#### [HOW TO COMPLETE THIS TASK]
Among the entries beneath this sentence, how many lines include the word "SARS"? Only the number is wanted.
┌──
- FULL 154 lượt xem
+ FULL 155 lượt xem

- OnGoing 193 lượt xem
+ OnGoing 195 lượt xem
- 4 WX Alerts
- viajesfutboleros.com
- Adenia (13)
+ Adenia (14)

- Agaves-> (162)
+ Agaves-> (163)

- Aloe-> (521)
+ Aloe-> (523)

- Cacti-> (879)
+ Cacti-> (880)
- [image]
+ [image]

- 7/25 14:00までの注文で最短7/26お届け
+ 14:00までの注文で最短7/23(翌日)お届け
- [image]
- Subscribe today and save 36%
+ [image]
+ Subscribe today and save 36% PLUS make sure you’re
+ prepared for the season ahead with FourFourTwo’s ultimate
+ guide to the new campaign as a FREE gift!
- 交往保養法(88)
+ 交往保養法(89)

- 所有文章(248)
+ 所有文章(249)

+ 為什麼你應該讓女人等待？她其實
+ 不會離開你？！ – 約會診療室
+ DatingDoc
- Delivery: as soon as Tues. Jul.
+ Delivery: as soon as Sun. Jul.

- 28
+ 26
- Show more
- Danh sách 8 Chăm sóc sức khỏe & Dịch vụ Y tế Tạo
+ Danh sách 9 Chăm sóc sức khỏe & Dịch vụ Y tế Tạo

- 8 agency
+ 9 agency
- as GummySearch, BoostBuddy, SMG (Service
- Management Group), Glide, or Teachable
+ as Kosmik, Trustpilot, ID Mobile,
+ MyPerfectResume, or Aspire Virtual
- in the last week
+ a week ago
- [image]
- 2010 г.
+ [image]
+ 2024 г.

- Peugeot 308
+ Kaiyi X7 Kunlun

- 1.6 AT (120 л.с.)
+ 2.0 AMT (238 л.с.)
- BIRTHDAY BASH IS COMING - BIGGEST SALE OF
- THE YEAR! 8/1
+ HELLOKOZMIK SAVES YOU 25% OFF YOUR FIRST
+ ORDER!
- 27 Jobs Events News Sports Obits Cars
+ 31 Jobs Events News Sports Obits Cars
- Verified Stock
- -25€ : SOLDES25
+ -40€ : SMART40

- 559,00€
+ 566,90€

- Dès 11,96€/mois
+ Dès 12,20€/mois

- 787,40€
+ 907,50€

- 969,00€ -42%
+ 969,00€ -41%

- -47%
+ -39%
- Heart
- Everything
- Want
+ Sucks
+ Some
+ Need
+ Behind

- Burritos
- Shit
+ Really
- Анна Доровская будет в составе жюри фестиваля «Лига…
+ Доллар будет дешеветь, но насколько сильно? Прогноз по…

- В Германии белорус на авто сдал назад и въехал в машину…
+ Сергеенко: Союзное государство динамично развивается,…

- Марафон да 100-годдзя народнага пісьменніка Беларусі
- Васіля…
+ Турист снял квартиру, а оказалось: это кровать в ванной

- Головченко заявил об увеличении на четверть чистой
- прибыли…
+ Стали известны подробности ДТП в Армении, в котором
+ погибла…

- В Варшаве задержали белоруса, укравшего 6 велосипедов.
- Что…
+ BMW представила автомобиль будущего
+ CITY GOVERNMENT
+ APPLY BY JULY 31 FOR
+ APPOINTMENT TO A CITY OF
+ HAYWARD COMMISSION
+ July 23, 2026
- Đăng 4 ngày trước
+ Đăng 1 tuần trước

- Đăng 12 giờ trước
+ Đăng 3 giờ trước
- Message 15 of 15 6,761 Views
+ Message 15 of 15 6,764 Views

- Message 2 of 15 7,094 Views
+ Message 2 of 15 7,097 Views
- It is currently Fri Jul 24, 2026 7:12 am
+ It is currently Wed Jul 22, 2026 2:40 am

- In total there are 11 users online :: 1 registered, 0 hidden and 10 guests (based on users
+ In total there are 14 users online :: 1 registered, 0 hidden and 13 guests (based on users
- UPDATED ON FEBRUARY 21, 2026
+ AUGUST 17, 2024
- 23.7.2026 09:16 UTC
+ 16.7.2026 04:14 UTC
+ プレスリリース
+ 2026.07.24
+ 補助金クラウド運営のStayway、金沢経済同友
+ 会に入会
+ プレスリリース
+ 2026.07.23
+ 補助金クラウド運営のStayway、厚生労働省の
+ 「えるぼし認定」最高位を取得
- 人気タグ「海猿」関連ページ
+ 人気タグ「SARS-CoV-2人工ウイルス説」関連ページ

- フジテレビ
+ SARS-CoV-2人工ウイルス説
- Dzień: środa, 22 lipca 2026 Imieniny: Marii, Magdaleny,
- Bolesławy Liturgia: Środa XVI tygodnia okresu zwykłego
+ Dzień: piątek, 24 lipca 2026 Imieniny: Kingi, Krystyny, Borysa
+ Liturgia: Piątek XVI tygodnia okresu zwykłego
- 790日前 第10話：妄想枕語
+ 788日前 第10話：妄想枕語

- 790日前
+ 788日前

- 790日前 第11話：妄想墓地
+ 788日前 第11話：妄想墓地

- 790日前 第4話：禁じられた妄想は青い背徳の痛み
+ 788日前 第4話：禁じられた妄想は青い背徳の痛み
└──
#### [RESPONSE FOR THIS EXERCISE]
2